• Material for this exercise:

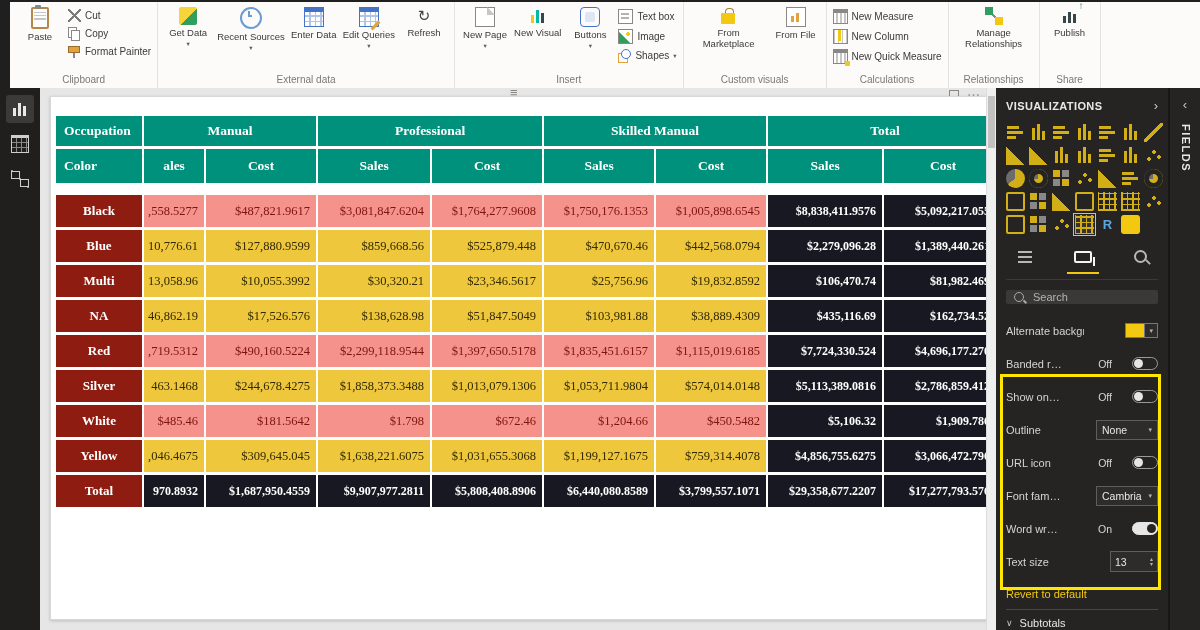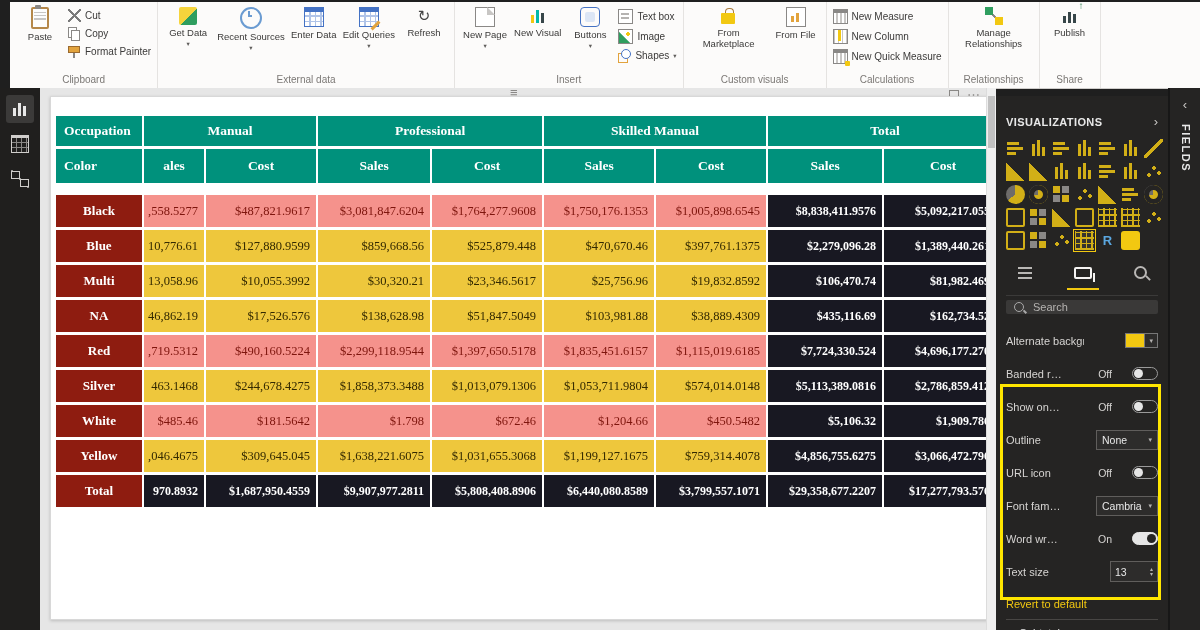--- a/index.html
+++ b/index.html
@@ -135,8 +135,8 @@
   .dcell.dark{background:var(--darkbg);color:var(--darktx);font-weight:bold;font-size:12px}
 
   
-  .viz{position:absolute;left:996px;top:96px;width:172px;bottom:0;background:#252423;
-       padding:16px 10px;box-sizing:border-box;overflow:hidden;display:flex;flex-direction:column}
+  .viz{position:absolute;left:996px;top:88px;width:172px;bottom:0;background:#252423;
+       padding:8px 10px;box-sizing:border-box;overflow:hidden;display:flex;flex-direction:column}
   .viz-head{display:flex;justify-content:space-between;align-items:center;margin-top:2px}
   .viz-title{font-size:11px;font-weight:bold;letter-spacing:.4px;color:#e8e8e8}
   .viz-chev{color:#c8c6c4;font-size:13px}

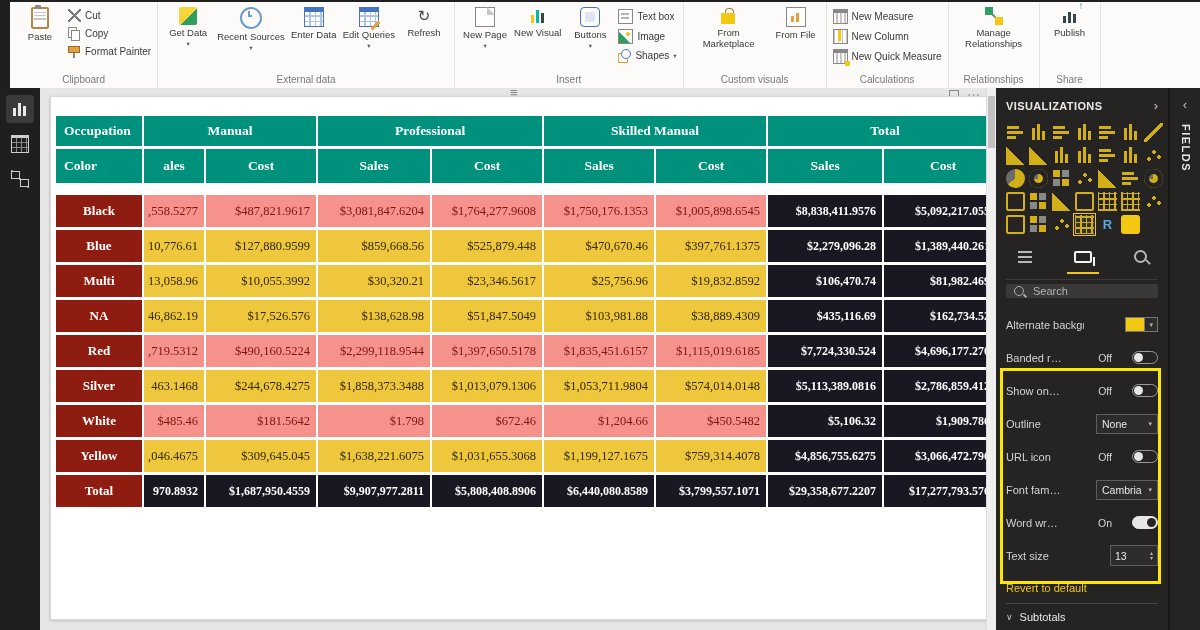--- a/index.html
+++ b/index.html
@@ -435,7 +435,7 @@
             <td class="dcell yellow">$859,668.56</td>
             <td class="dcell yellow">$525,879.448</td>
             <td class="dcell yellow">$470,670.46</td>
-            <td class="dcell yellow">$397,761.1375</td>
+            <td class="dcell yellow">$442,568.0794</td>
             <td class="dcell dark">$2,279,096.28</td>
             <td class="dcell dark">$1,389,440.2613</td>
           </tr>

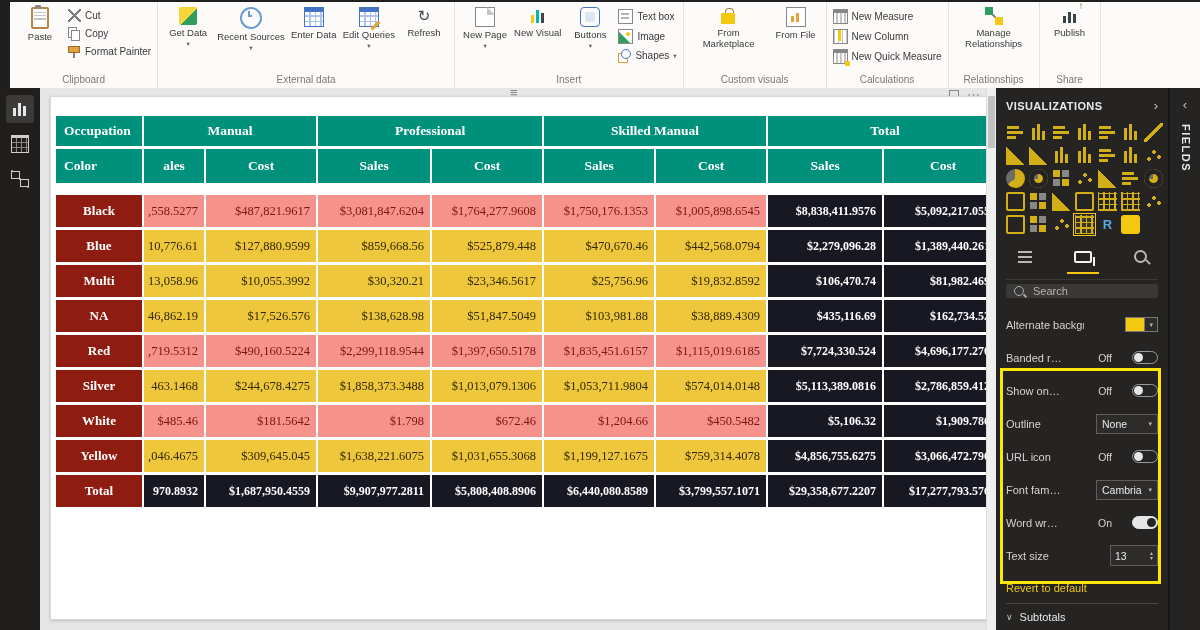--- a/index.html
+++ b/index.html
@@ -181,7 +181,7 @@
   .ti-analytics{width:9px;height:9px;border:2px solid #b9b7b5;border-radius:50%}
   .ti-analytics::after{content:"";position:absolute;right:-4px;bottom:-4px;width:2px;height:6px;background:#b9b7b5;transform:rotate(-45deg)}
 
-  .vsearch{margin-top:4px;background:#3a3938;height:24px;border-radius:2px;display:flex;align-items:center;padding:0 8px;gap:7px}
+  .vsearch{margin-top:10px;background:#3a3938;height:24px;border-radius:2px;display:flex;align-items:center;padding:0 8px;gap:7px}
   .mag{width:8px;height:8px;border:1.5px solid #aaa;border-radius:50%;position:relative;flex:none}
   .mag::after{content:"";position:absolute;width:1.5px;height:4px;background:#aaa;right:-2px;bottom:-3px;transform:rotate(-45deg)}
   .vsearch input{background:transparent;border:none;outline:none;color:#ddd;font-size:11px;width:110px;font-family:"Liberation Sans",sans-serif}

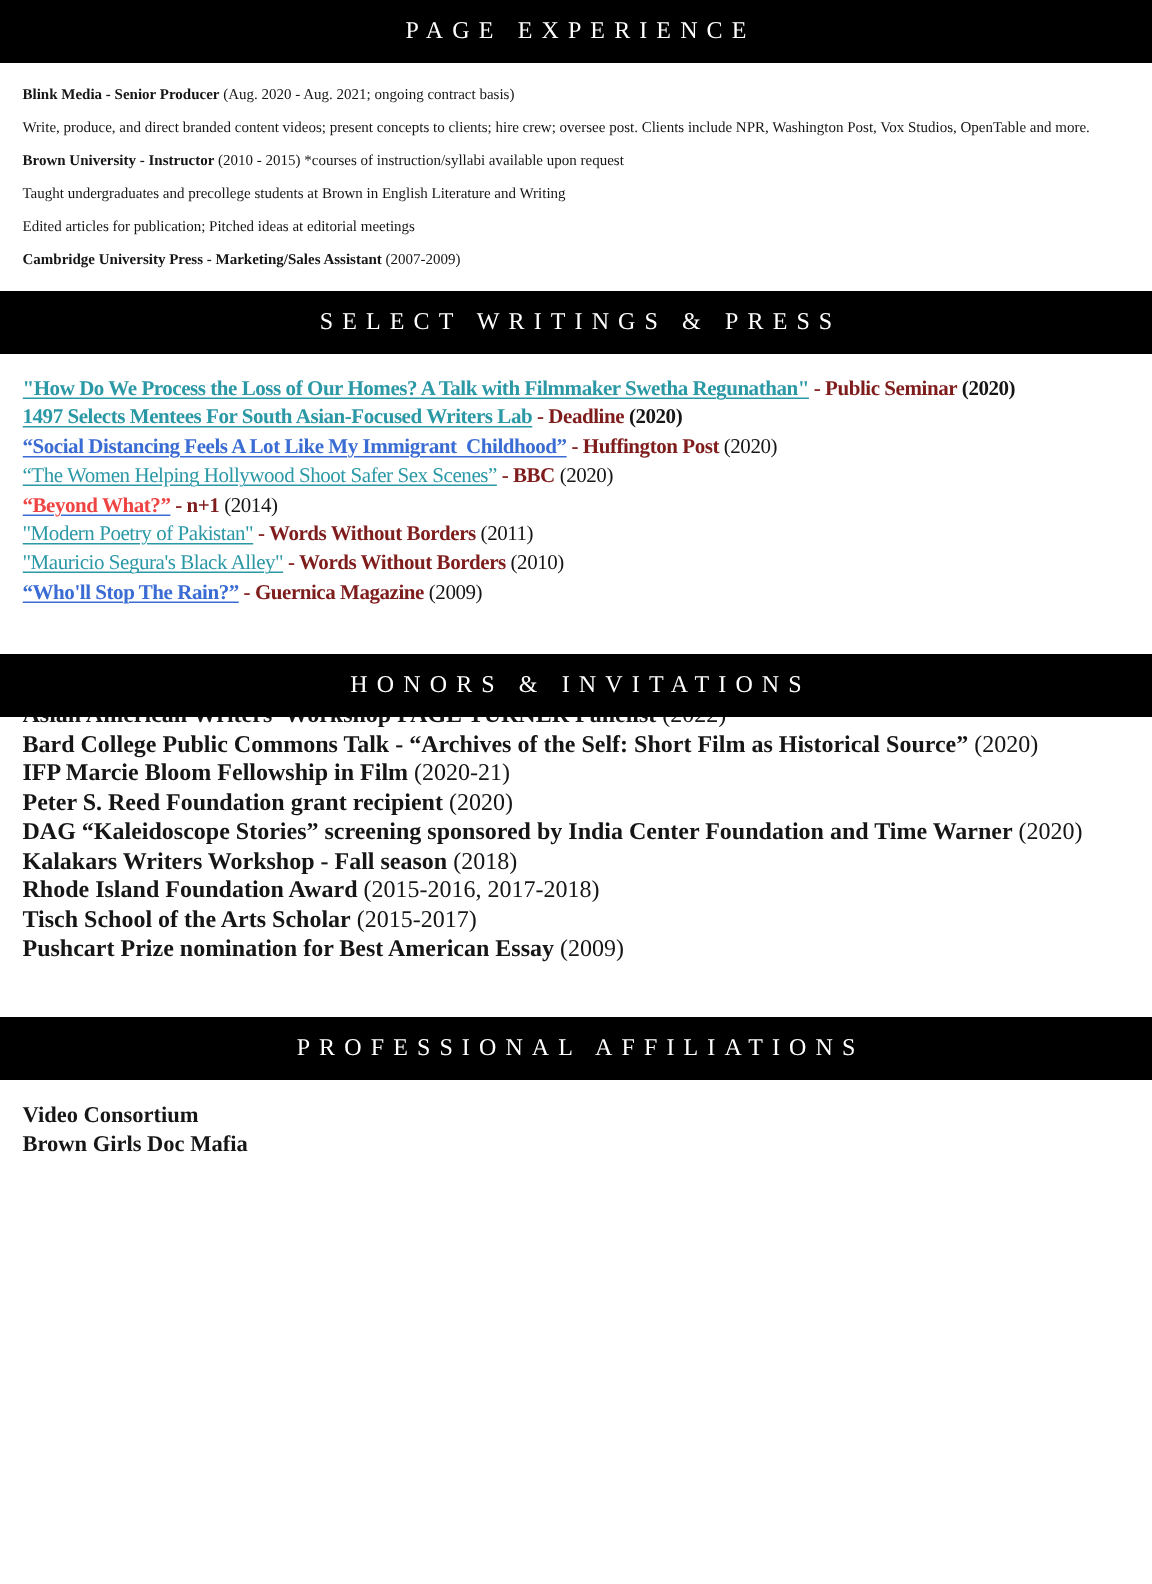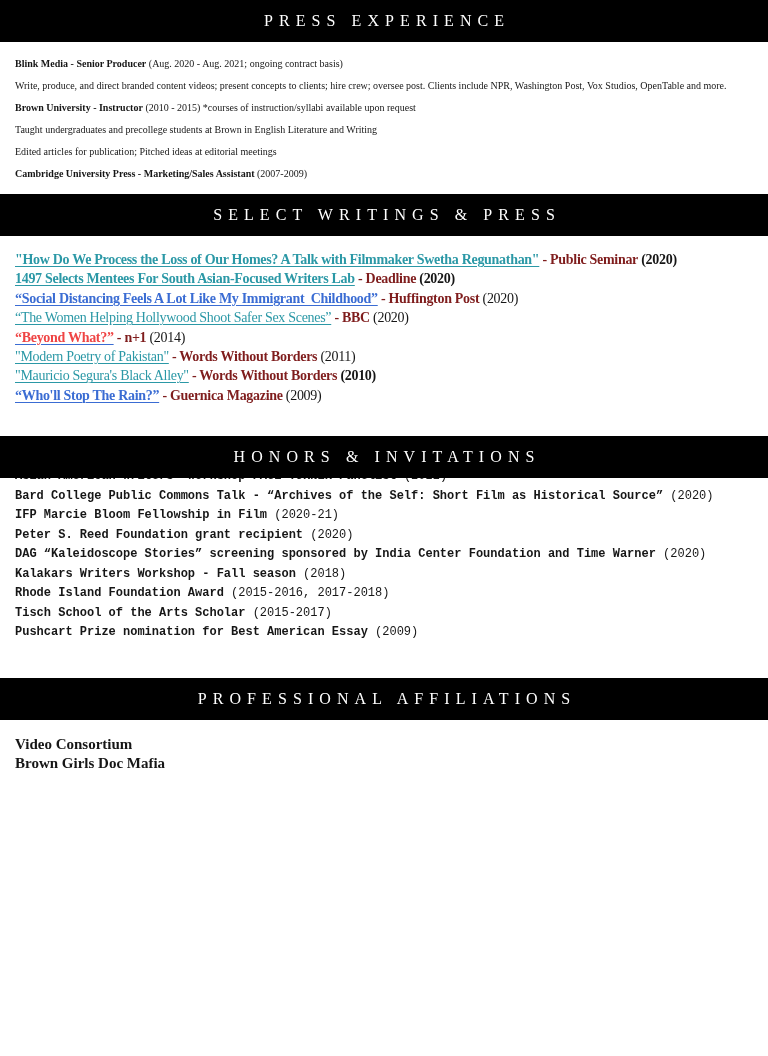--- a/index.html
+++ b/index.html
@@ -70,7 +70,7 @@
 <body>
 
 <div class="bar">
-  <span class="bar-title">PRESS EXPERIENCE</span>
+  <span class="bar-title">PAGE EXPERIENCE</span>
 </div>
 <div class="work">
   <div>

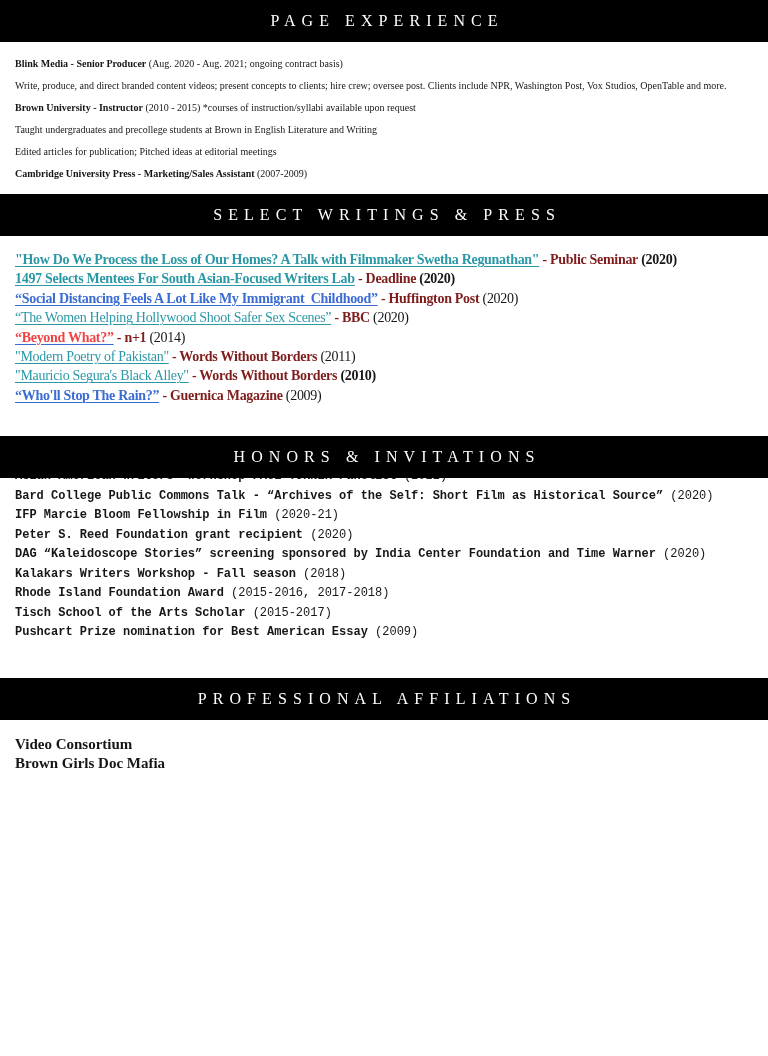--- a/index.html
+++ b/index.html
@@ -99,7 +99,7 @@
   <div class="wline"><a href="#" style="color: rgb(43, 152, 166); text-decoration-color: rgb(43, 152, 166); font-weight: 400;">“The Women Helping Hollywood Shoot Safer Sex Scenes”</a> <b>- BBC</b> <span style="font-weight: 400;">(2020)</span></div>
   <div class="wline"><a href="#" style="color: #ef4444; text-decoration-color: rgb(58, 108, 211); font-weight: 700;">“Beyond What?”</a> <b>- n+1</b> <span style="font-weight: 400;">(2014)</span></div>
   <div class="wline"><a href="#" style="color: rgb(43, 152, 166); text-decoration-color: rgb(43, 152, 166); font-weight: 400;">"Modern Poetry of Pakistan"</a> <b>- Words Without Borders</b> <span style="font-weight: 400;">(2011)</span></div>
-  <div class="wline"><a href="#" style="color: rgb(43, 152, 166); text-decoration-color: rgb(43, 152, 166); font-weight: 400;">"Mauricio Segura's Black Alley"</a> <b>- Words Without Borders</b> <span style="font-weight: 700;">(2010)</span></div>
+  <div class="wline"><a href="#" style="color: rgb(43, 152, 166); text-decoration-color: rgb(43, 152, 166); font-weight: 400;">"Mauricio Segura's Black Alley"</a> <b>- Words Without Borders</b> <span style="font-weight: 400;">(2010)</span></div>
   <div class="wline"><a href="#" style="color: rgb(58, 108, 211); text-decoration-color: rgb(58, 108, 211); font-weight: 700;">“Who'll Stop The Rain?”</a> <b>- Guernica Magazine</b> <span style="font-weight: 400;">(2009)</span></div>
 </div>
 

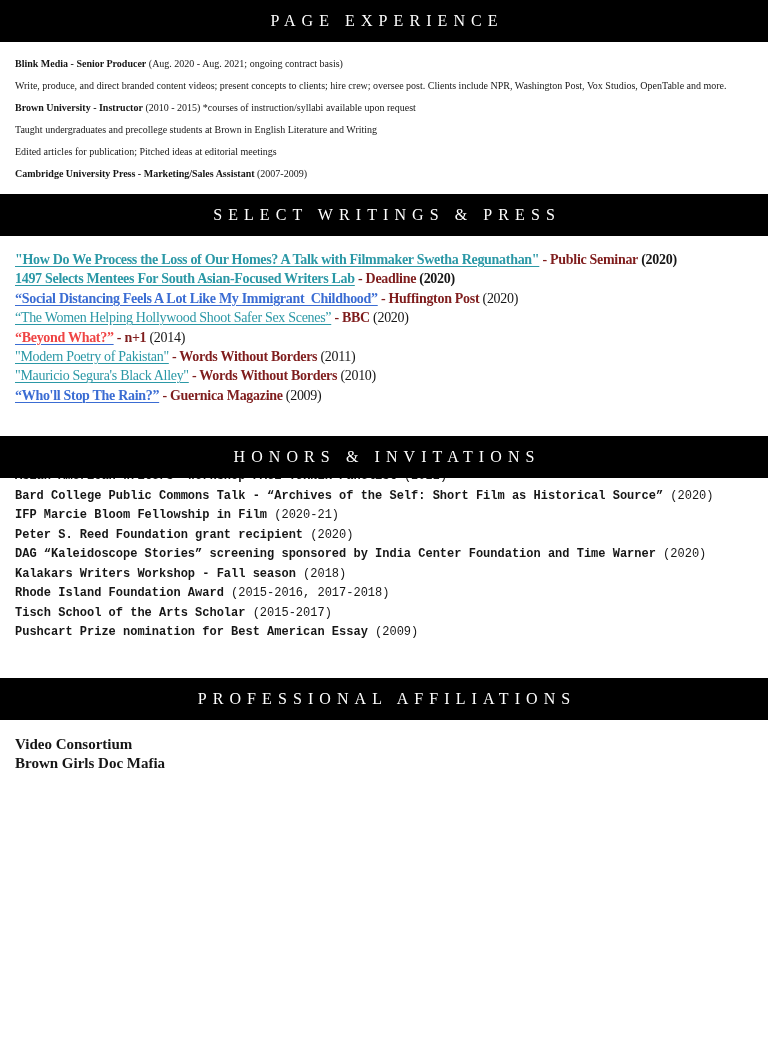--- a/index.html
+++ b/index.html
@@ -51,9 +51,9 @@
   .honors {
     margin-top:-11px;
     padding:0 15px 35px 15px;
-    font-size:12px;
+    font-size:16px;
     line-height:19.5px;
-    position:relative; z-index:1;font-family:Liberation Mono, monospace;
+    position:relative; z-index:1;
   }
   .hline { white-space:nowrap; overflow:hidden; }
   .hline b { font-weight:700; }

• Exercise requirements:
A word-for-word copy of the entries is needed, with no pictures in it.

• Final answer:
--- a/index.html
+++ b/index.html
@@ -135,8 +135,8 @@
   .dcell.dark{background:var(--darkbg);color:var(--darktx);font-weight:bold;font-size:12px}
 
   
-  .viz{position:absolute;left:996px;top:96px;width:172px;bottom:0;background:#252423;
-       padding:16px 10px;box-sizing:border-box;overflow:hidden;display:flex;flex-direction:column}
+  .viz{position:absolute;left:996px;top:88px;width:172px;bottom:0;background:#252423;
+       padding:8px 10px;box-sizing:border-box;overflow:hidden;display:flex;flex-direction:column}
   .viz-head{display:flex;justify-content:space-between;align-items:center;margin-top:2px}
   .viz-title{font-size:11px;font-weight:bold;letter-spacing:.4px;color:#e8e8e8}
   .viz-chev{color:#c8c6c4;font-size:13px}

--- a/index.html
+++ b/index.html
@@ -435,7 +435,7 @@
             <td class="dcell yellow">$859,668.56</td>
             <td class="dcell yellow">$525,879.448</td>
             <td class="dcell yellow">$470,670.46</td>
-            <td class="dcell yellow">$397,761.1375</td>
+            <td class="dcell yellow">$442,568.0794</td>
             <td class="dcell dark">$2,279,096.28</td>
             <td class="dcell dark">$1,389,440.2613</td>
           </tr>

--- a/index.html
+++ b/index.html
@@ -181,7 +181,7 @@
   .ti-analytics{width:9px;height:9px;border:2px solid #b9b7b5;border-radius:50%}
   .ti-analytics::after{content:"";position:absolute;right:-4px;bottom:-4px;width:2px;height:6px;background:#b9b7b5;transform:rotate(-45deg)}
 
-  .vsearch{margin-top:4px;background:#3a3938;height:24px;border-radius:2px;display:flex;align-items:center;padding:0 8px;gap:7px}
+  .vsearch{margin-top:10px;background:#3a3938;height:24px;border-radius:2px;display:flex;align-items:center;padding:0 8px;gap:7px}
   .mag{width:8px;height:8px;border:1.5px solid #aaa;border-radius:50%;position:relative;flex:none}
   .mag::after{content:"";position:absolute;width:1.5px;height:4px;background:#aaa;right:-2px;bottom:-3px;transform:rotate(-45deg)}
   .vsearch input{background:transparent;border:none;outline:none;color:#ddd;font-size:11px;width:110px;font-family:"Liberation Sans",sans-serif}

--- a/index.html
+++ b/index.html
@@ -70,7 +70,7 @@
 <body>
 
 <div class="bar">
-  <span class="bar-title">PRESS EXPERIENCE</span>
+  <span class="bar-title">PAGE EXPERIENCE</span>
 </div>
 <div class="work">
   <div>

--- a/index.html
+++ b/index.html
@@ -99,7 +99,7 @@
   <div class="wline"><a href="#" style="color: rgb(43, 152, 166); text-decoration-color: rgb(43, 152, 166); font-weight: 400;">“The Women Helping Hollywood Shoot Safer Sex Scenes”</a> <b>- BBC</b> <span style="font-weight: 400;">(2020)</span></div>
   <div class="wline"><a href="#" style="color: #ef4444; text-decoration-color: rgb(58, 108, 211); font-weight: 700;">“Beyond What?”</a> <b>- n+1</b> <span style="font-weight: 400;">(2014)</span></div>
   <div class="wline"><a href="#" style="color: rgb(43, 152, 166); text-decoration-color: rgb(43, 152, 166); font-weight: 400;">"Modern Poetry of Pakistan"</a> <b>- Words Without Borders</b> <span style="font-weight: 400;">(2011)</span></div>
-  <div class="wline"><a href="#" style="color: rgb(43, 152, 166); text-decoration-color: rgb(43, 152, 166); font-weight: 400;">"Mauricio Segura's Black Alley"</a> <b>- Words Without Borders</b> <span style="font-weight: 700;">(2010)</span></div>
+  <div class="wline"><a href="#" style="color: rgb(43, 152, 166); text-decoration-color: rgb(43, 152, 166); font-weight: 400;">"Mauricio Segura's Black Alley"</a> <b>- Words Without Borders</b> <span style="font-weight: 400;">(2010)</span></div>
   <div class="wline"><a href="#" style="color: rgb(58, 108, 211); text-decoration-color: rgb(58, 108, 211); font-weight: 700;">“Who'll Stop The Rain?”</a> <b>- Guernica Magazine</b> <span style="font-weight: 400;">(2009)</span></div>
 </div>
 

--- a/index.html
+++ b/index.html
@@ -51,9 +51,9 @@
   .honors {
     margin-top:-11px;
     padding:0 15px 35px 15px;
-    font-size:12px;
+    font-size:16px;
     line-height:19.5px;
-    position:relative; z-index:1;font-family:Liberation Mono, monospace;
+    position:relative; z-index:1;
   }
   .hline { white-space:nowrap; overflow:hidden; }
   .hline b { font-weight:700; }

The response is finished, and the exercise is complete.